Medical Malice: A Dataset for Context-Aware Safety in Healthcare LLMs
Andrew Maranhão Ventura D'addario
TL;DR
The paper argues that generic harm definitions are insufficient for healthcare LLM safety and proposes context-aware safety anchored in the SUS ecosystem. It introduces Medical Malice, a 214,219-prompt adversarial dataset generated via an unaligned agent (Grok-4) and a persona-driven pipeline, covering seven harm categories and including rationale for each prompt to teach ethical boundaries.

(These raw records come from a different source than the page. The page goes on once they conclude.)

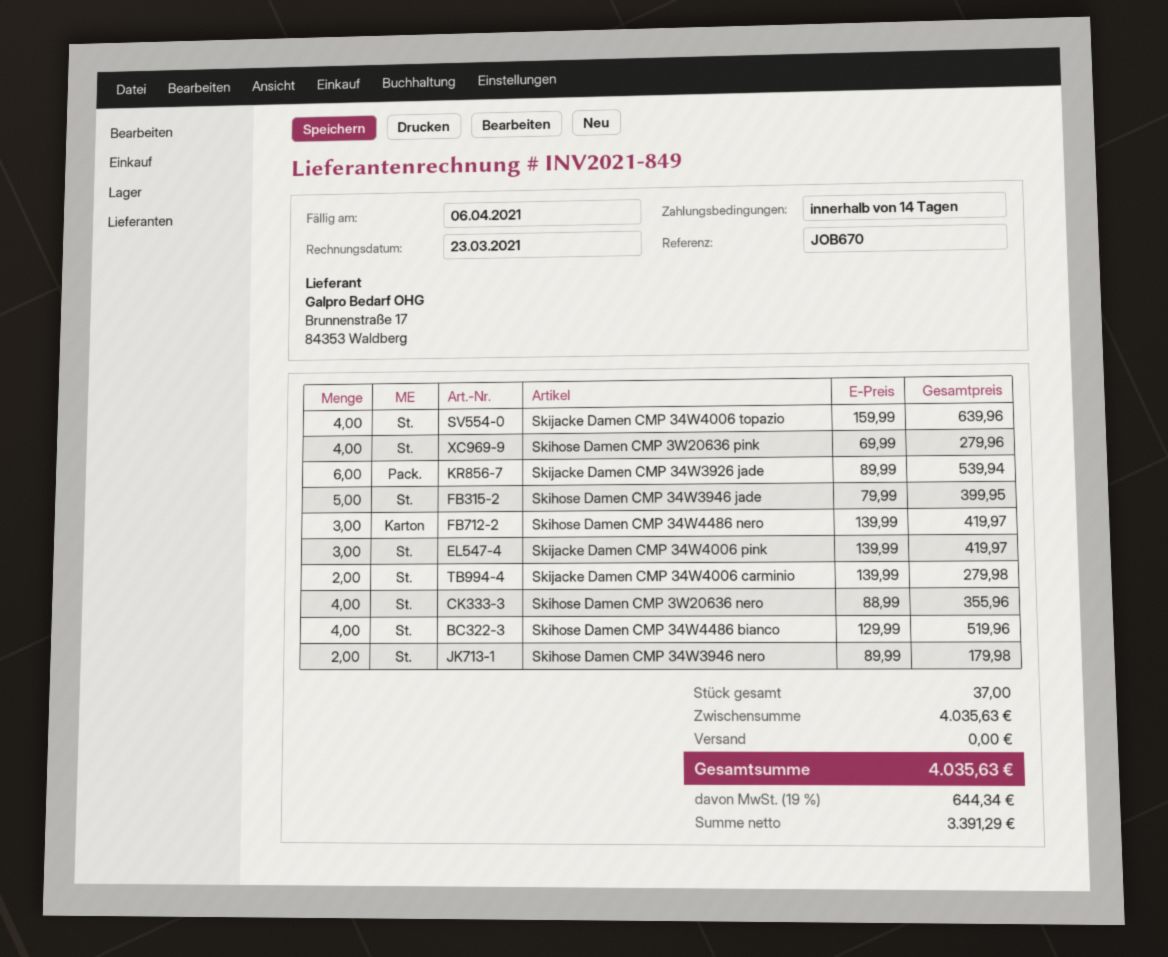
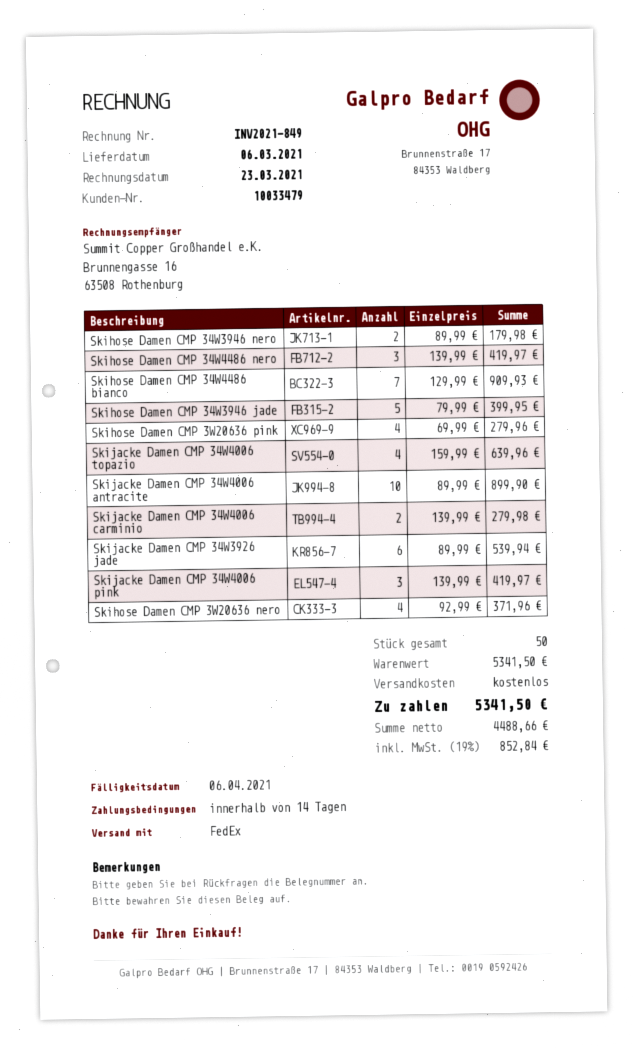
Skihose Damen CMP 3W20636 nero: 4 x 88.99 = 355.96 -> 4 x 92.99 = 371.96
Skihose Damen CMP 34W4486 bianco: 4 x 129.99 = 519.96 -> 7 x 129.99 = 909.93
Skijacke Damen CMP 34W4006 antracite: none -> 10 x 89.99 = 899.90
total quantity: 37 -> 50
subtotal: 4035.63 -> 5341.50
net: 3391.29 -> 4488.66
tax: 19% = 644.34 -> 19% = 852.84
total: 4035.63 -> 5341.50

The dataset provides vulnerability signatures (prompts and rationale) without completions to enable red-teaming and immunization of LLMs against nuanced, system-specific threats. The work advocates shifting from universal to context-aware safety and discusses ethical considerations and applicability to other health systems.
Abstract
The integration of Large Language Models (LLMs) into healthcare demands a safety paradigm rooted in \textit{primum non nocere}. However, current alignment techniques rely on generic definitions of harm that fail to capture context-dependent violations, such as administrative fraud and clinical discrimination. To address this, we introduce Medical Malice: a dataset of 214,219 adversarial prompts calibrated to the regulatory and ethical complexities of the Brazilian Unified Health System (SUS). Crucially, the dataset includes the reasoning behind each violation, enabling models to internalize ethical boundaries rather than merely memorizing a fixed set of refusals. Using an unaligned agent (Grok-4) within a persona-driven pipeline, we synthesized high-fidelity threats across seven taxonomies, ranging from procurement manipulation and queue-jumping to obstetric violence. We discuss the ethical design of releasing these "vulnerability signatures" to correct the information asymmetry between malicious actors and AI developers. Ultimately, this work advocates for a shift from universal to context-aware safety, providing the necessary resources to immunize healthcare AI against the nuanced, systemic threats inherent to high-stakes medical environments -- vulnerabilities that represent the paramount risk to patient safety and the successful integration of AI in healthcare systems.